> [Task requirements]:
Copy each line of the entries that contains the word "number".

════════════════════

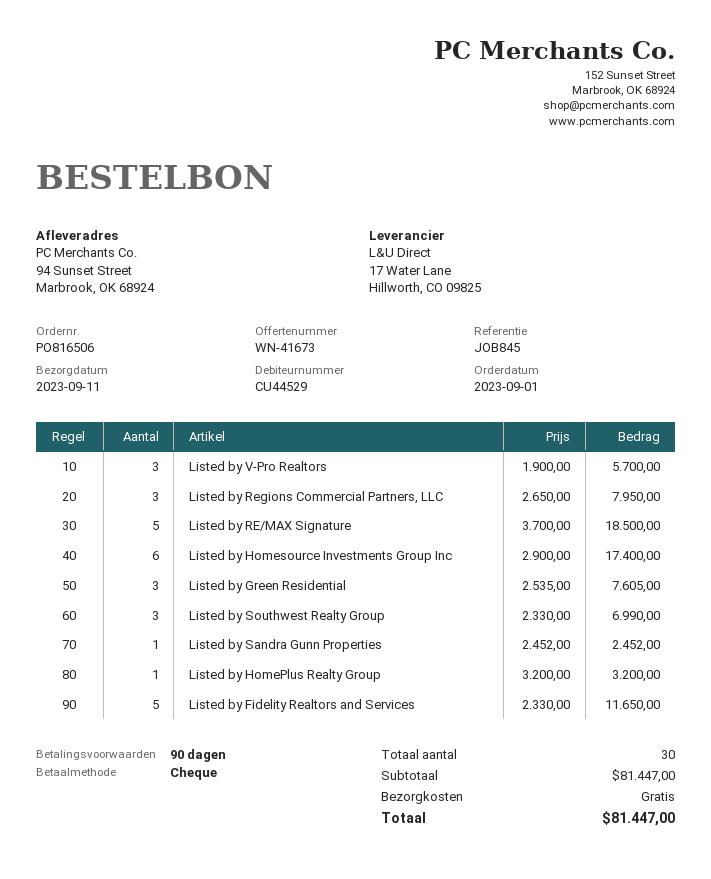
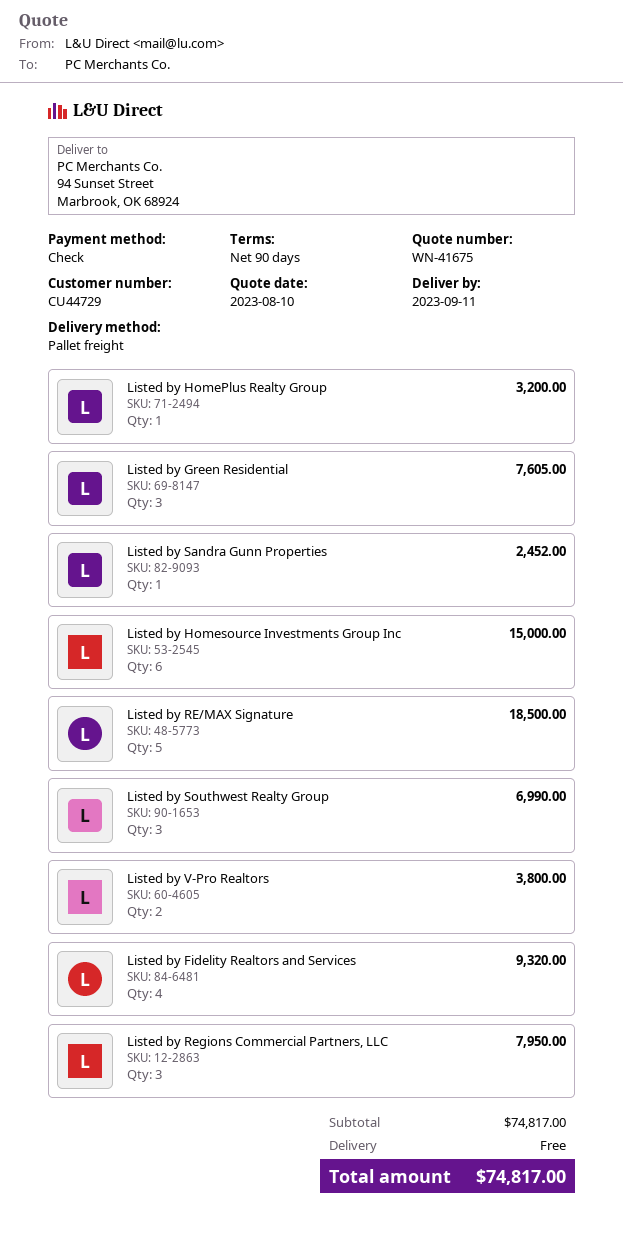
quote number: WN-41673 -> WN-41675
customer number: CU44529 -> CU44729
Listed by V-Pro Realtors: 3 for 5700.00 -> 2 for 3800.00
Listed by Homesource Investments Group Inc: 6 for 17400.00 -> 6 for 15000.00
Listed by Fidelity Realtors and Services: 5 for 11650.00 -> 4 for 9320.00
subtotal: 81447.00 -> 74817.00
total: 81447.00 -> 74817.00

════════════════════

> [Solution to this problem]:
quote number: WN-41673 -> WN-41675
customer number: CU44529 -> CU44729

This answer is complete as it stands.